* _RECORD SET_
↓

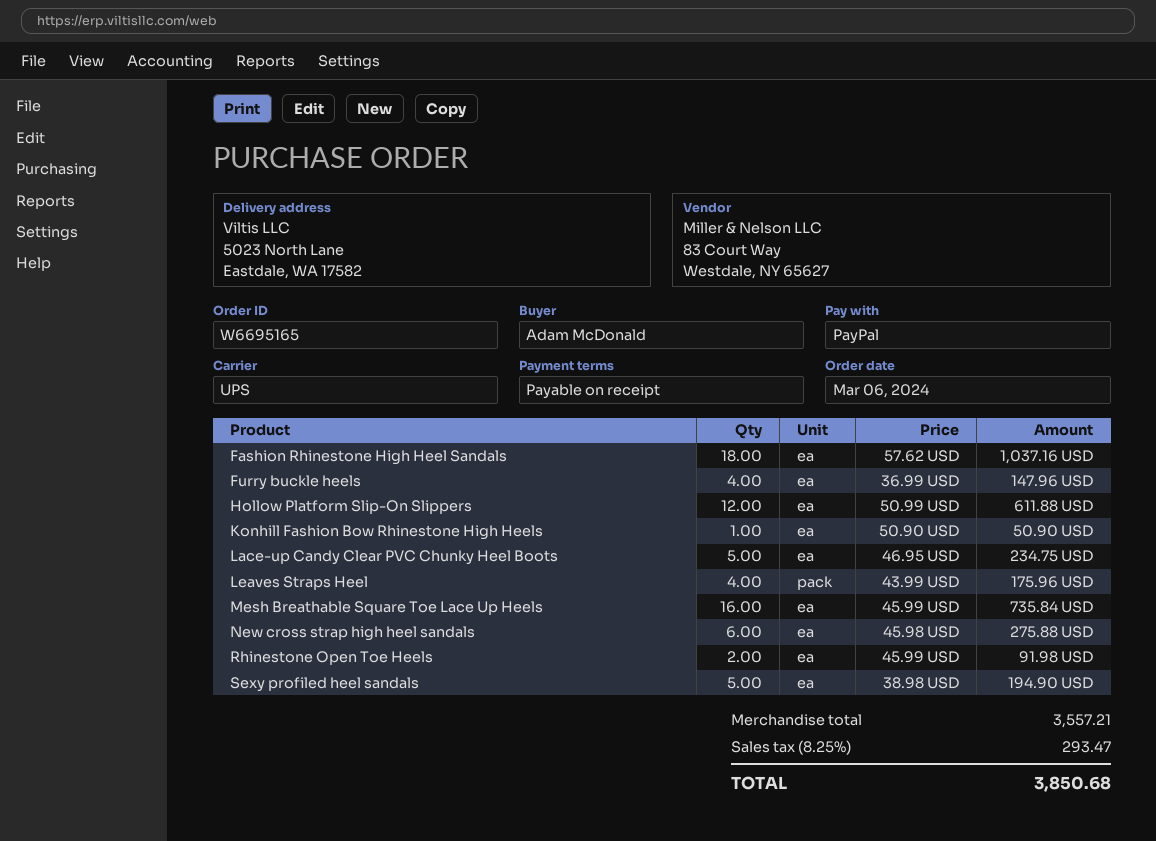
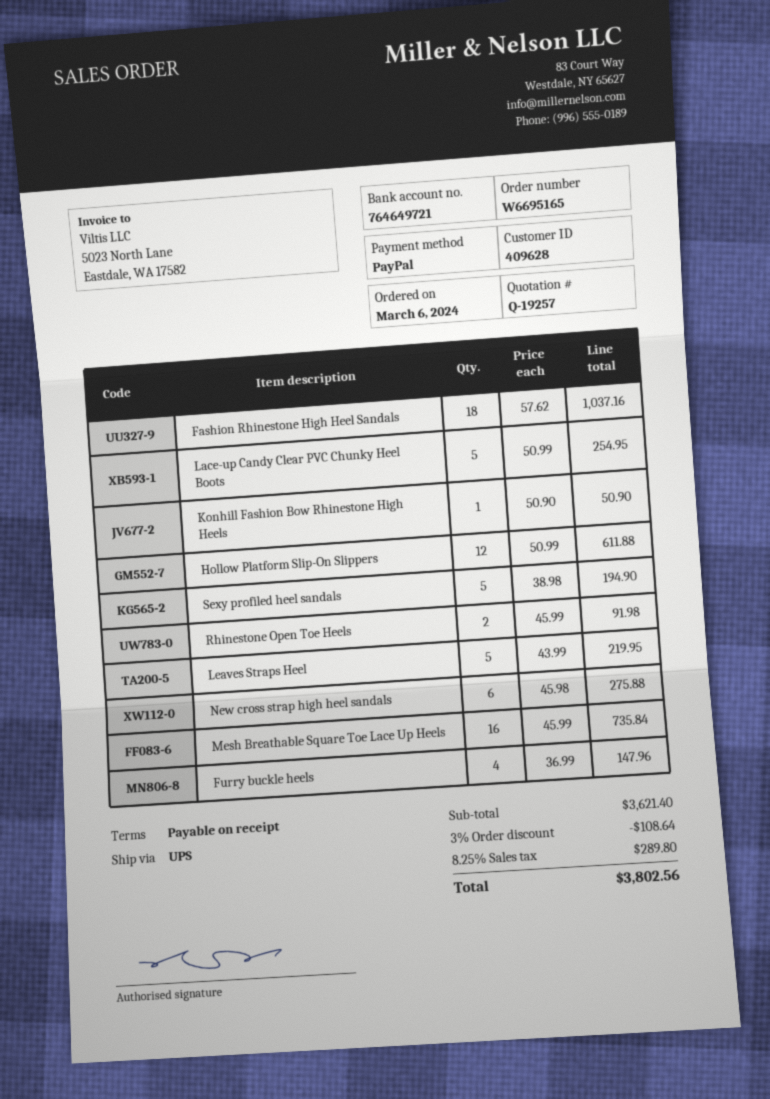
Lace-up Candy Clear PVC Chunky Heel Boots: 5 x 46.95 = 234.75 -> 5 x 50.99 = 254.95
Leaves Straps Heel: 4 x 43.99 = 175.96 -> 5 x 43.99 = 219.95
subtotal: 3557.21 -> 3621.40
discount: none -> 3% = 108.64
tax: 8.25% = 293.47 -> 8.25% = 289.80
total: 3850.68 -> 3802.56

↑

The lines you need run from the one containing "Leaves Straps Heel: 4" to the end of the listing. Output exactly those, both ends included.

* _RESPONSE AREA_
Leaves Straps Heel: 4 x 43.99 = 175.96 -> 5 x 43.99 = 219.95
subtotal: 3557.21 -> 3621.40
discount: none -> 3% = 108.64
tax: 8.25% = 293.47 -> 8.25% = 289.80
total: 3850.68 -> 3802.56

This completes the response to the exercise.